Mengapa pribumi tewas dihari bangsa bangsa pribumi International? Mungkin saja karena semangat untuk membangkitkan harga diri bangsa bangsa pribumi di negara merdeka seperti Indonesia dibalas dengan rasa curiga.  Artinya, kewajiban negara untuk  melindungi dan memberi rasa aman bagi semua warga di negara yang demokratis masih jauh dari harapan.

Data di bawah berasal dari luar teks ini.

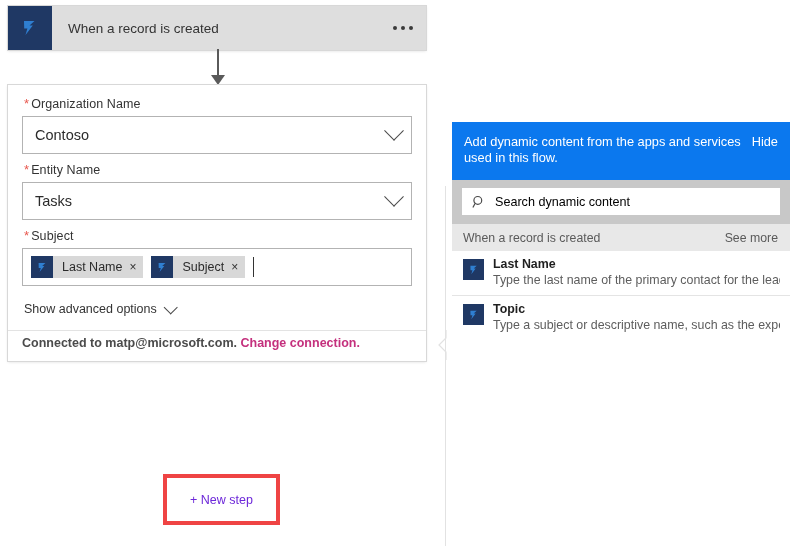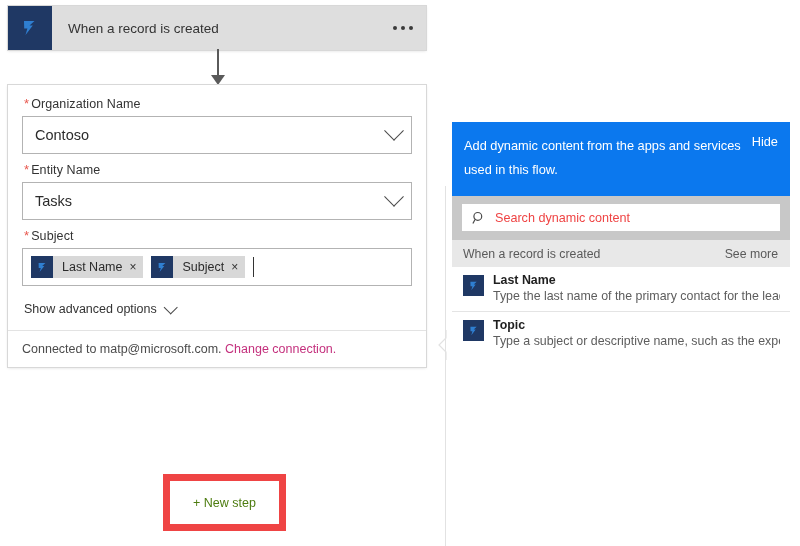"Add dynamic content from the" #dyn-header-text { line-height: 24px -> 16px }
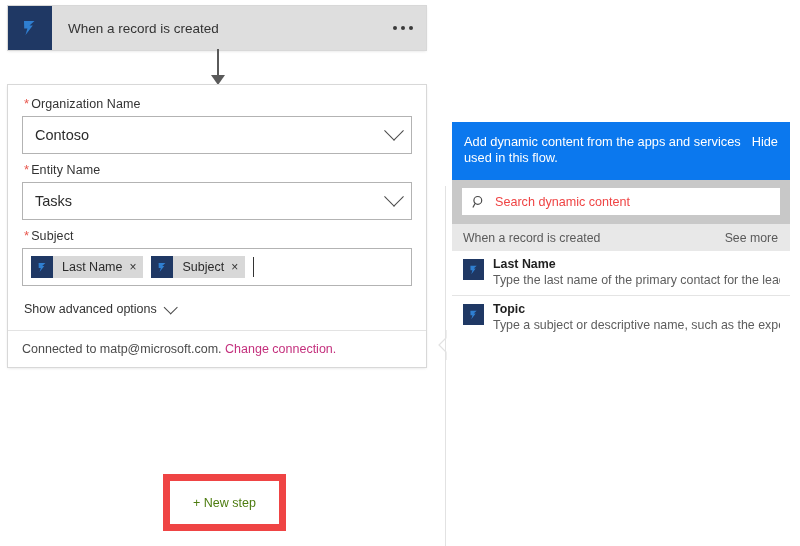"Search dynamic content" #dyn-search-placeholder { color: #ef4444 -> #000000 }
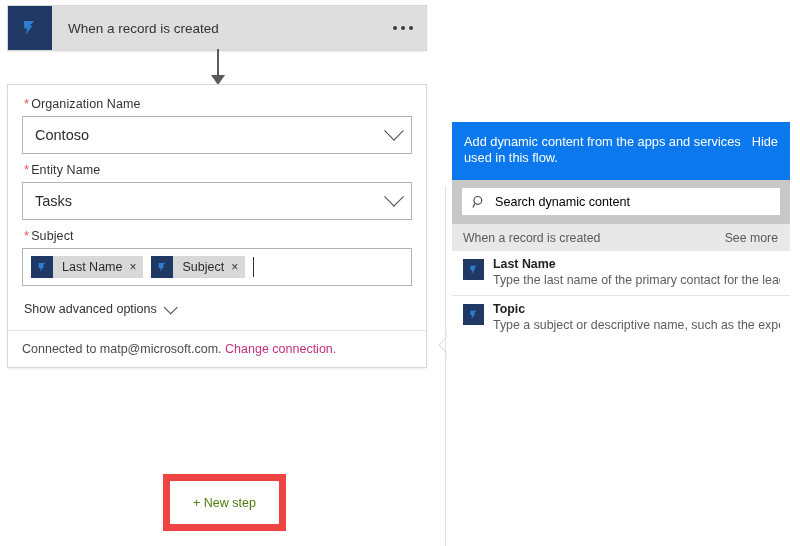"Connected to matp@microsoft.com. Change" .card-footer { font-weight: none -> bold; padding: 11px 14px 11px 14px -> 5px 14px 11px 14px }
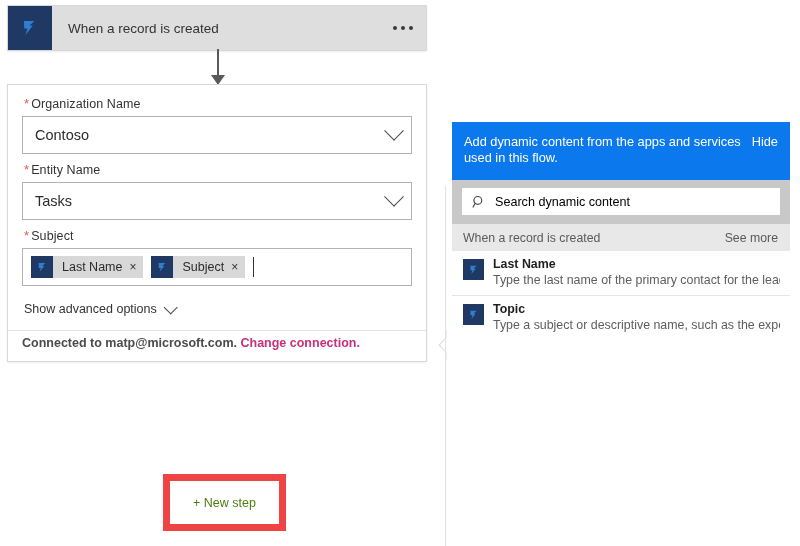"+ New step" #new-step-btn { border: 7px solid #ef4444 -> 4px solid #ef4444; color: #4d7c0f -> #6d28d9 }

Sudah berapa lama hak hidup warga masyarakat pribumi dirampas atas nama stabilitas dan keamanan negara. Pengibaran bendera Bintang Kejora berkali kali menelan korban bahkan diperkuat lagi dengan Peraturan Pemerintah No:77/2007. PP ini justru menambah kuat bagi pihak aparat  untuk menindak para pengibar bendera Bintang Kejora. Mama-mama pribumi penjual tas anyaman ikut  terimbas hanya karena mereka memproduksi hasil kerajinan tangan berlambang Bintang Kejora.

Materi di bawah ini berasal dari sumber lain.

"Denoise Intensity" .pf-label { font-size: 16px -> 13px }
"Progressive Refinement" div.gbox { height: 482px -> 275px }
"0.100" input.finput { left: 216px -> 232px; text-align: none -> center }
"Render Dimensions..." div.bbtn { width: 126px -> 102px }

Padahal, cara-cara persuasif terus menerus disebut sebagai cara menangani Bintang Kejora. Jelas penembakan dan penangkapan bukanlah cara yang persuasif melainkan tindakan represif yang bisa menebalkan rasa tidak percaya masyarakat terhadap negara. Apalagi jika siapa yang menembak dan mengapa sampai menembak tidak kunjung terungkap.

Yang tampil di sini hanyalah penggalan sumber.